_WHAT YOU NEED TO DO_
Print all the data that follows exactly, images excluded.

--- START ---

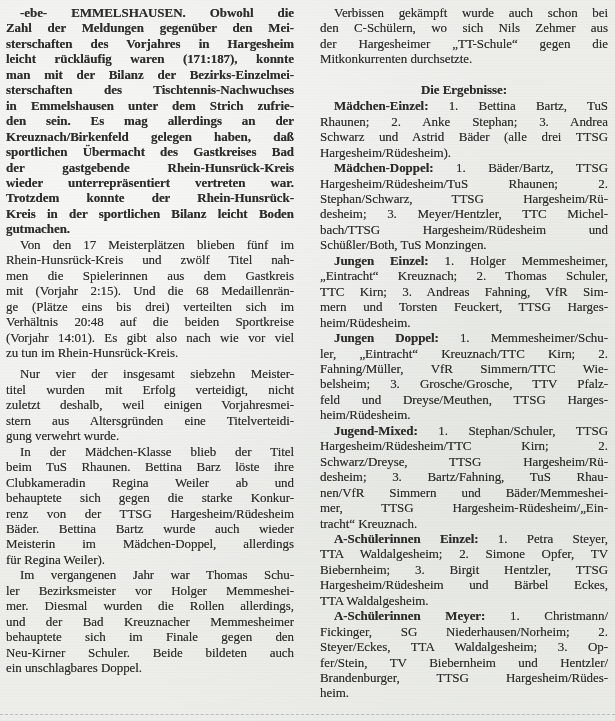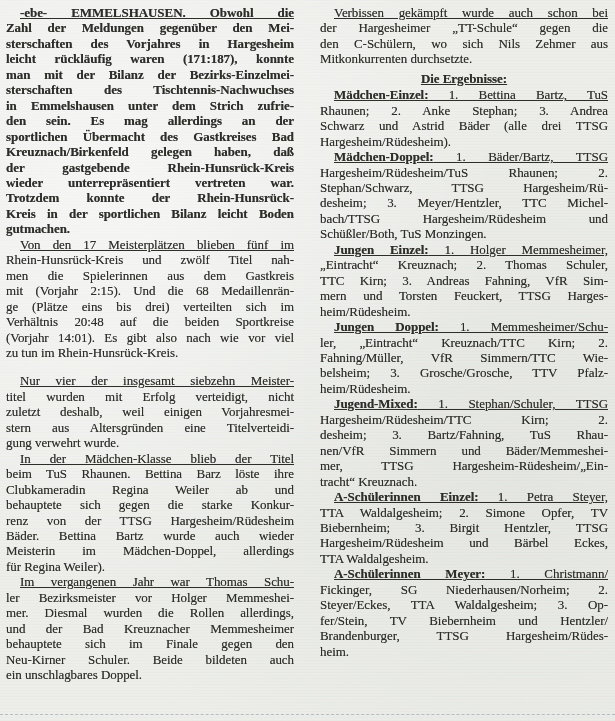"-ebe- EMMELSHAUSEN. Obwohl die" .ln.first { text-decoration: underline -> none }
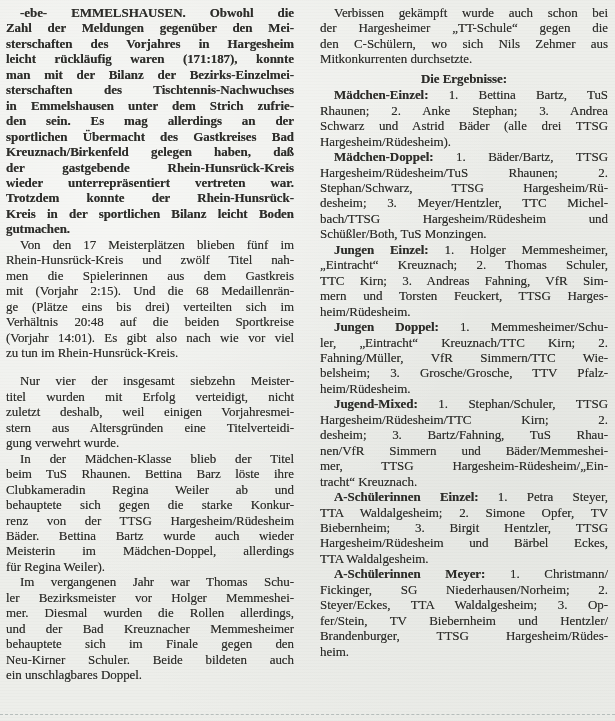"der Hargesheimer „TT-Schule“ gegen die" div.ln { order: before "den C-Schülern, wo sich Nils" -> after "den C-Schülern, wo sich Nils" }
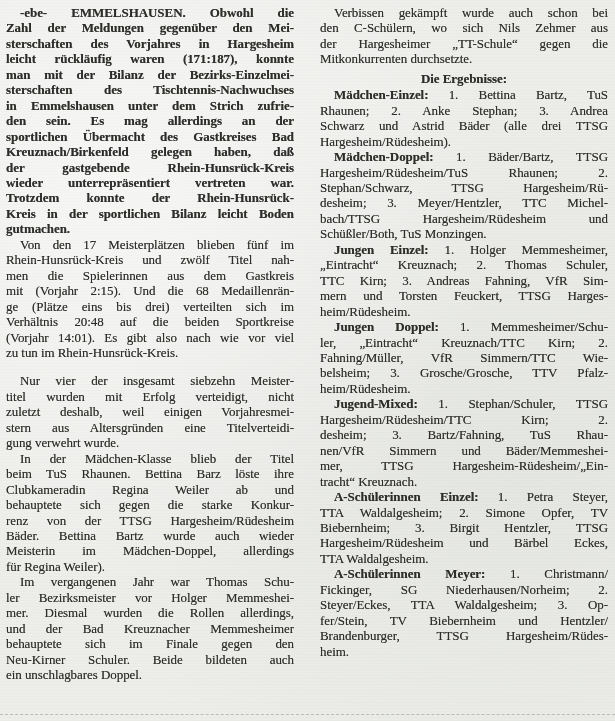"Die Ergebnisse:" .para.center { margin: 4px 0 1px -> 15px 0 1px }
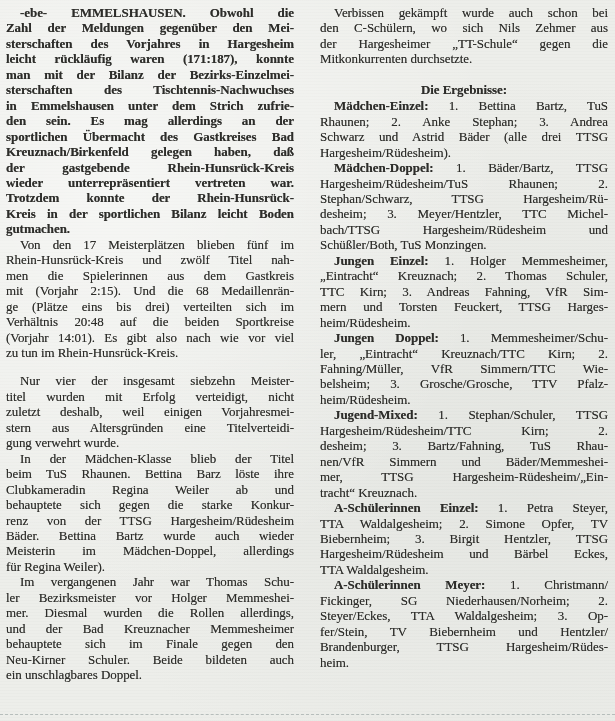"sportlichen Übermacht des Gastkreises" div.ln { order: before "Kreuznach/Birkenfeld gelegen haben, daß" -> after "Kreuznach/Birkenfeld gelegen haben, daß" }
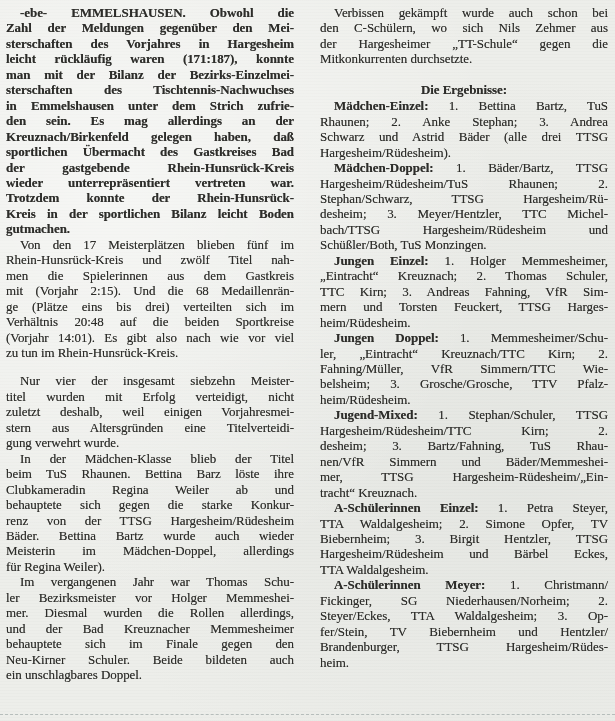"Nur vier der insgesamt siebzehn" .para.gap { margin-top: 13px -> 6px }
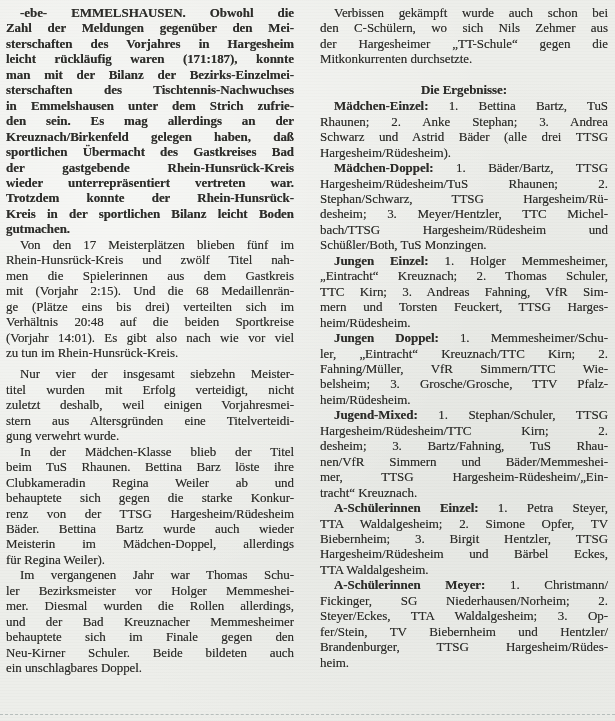"feld und Dreyse/Meuthen, TTSG Harges-" div.ln { html: none -> <div>feld und Dreyse/Meuthen, TTSG Harges-</div> }
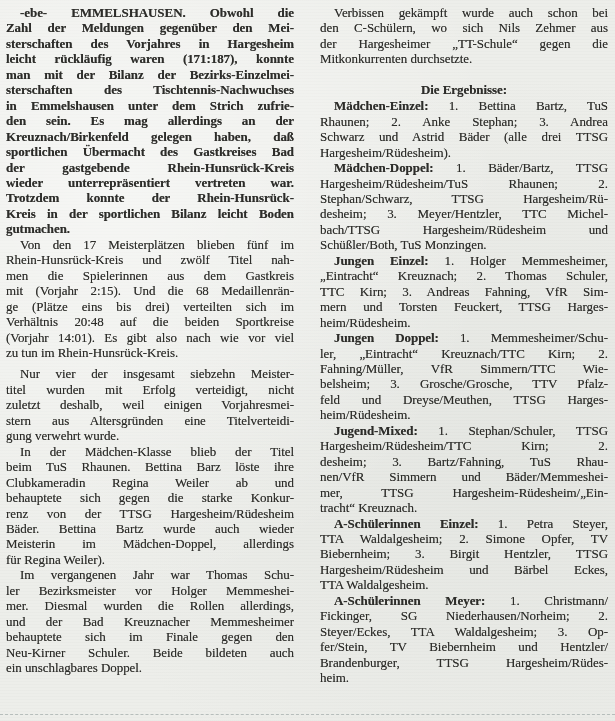"Schwarz/Dreyse, TTSG Hargesheim/Rü-" div.ln { html: none -> <div>Schwarz/Dreyse, TTSG Hargesheim/Rü-</div> }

--- END ---

_ANSWER TO THE EXERCISE_
"-ebe- EMMELSHAUSEN. Obwohl die" .ln.first { text-decoration: underline -> none }
"der Hargesheimer „TT-Schule“ gegen die" div.ln { order: before "den C-Schülern, wo sich Nils" -> after "den C-Schülern, wo sich Nils" }
"Die Ergebnisse:" .para.center { margin: 4px 0 1px -> 15px 0 1px }
"sportlichen Übermacht des Gastkreises" div.ln { order: before "Kreuznach/Birkenfeld gelegen haben, daß" -> after "Kreuznach/Birkenfeld gelegen haben, daß" }
"Nur vier der insgesamt siebzehn" .para.gap { margin-top: 13px -> 6px }
"feld und Dreyse/Meuthen, TTSG Harges-" div.ln { html: none -> <div>feld und Dreyse/Meuthen, TTSG Harges-</div> }
"Schwarz/Dreyse, TTSG Hargesheim/Rü-" div.ln { html: none -> <div>Schwarz/Dreyse, TTSG Hargesheim/Rü-</div> }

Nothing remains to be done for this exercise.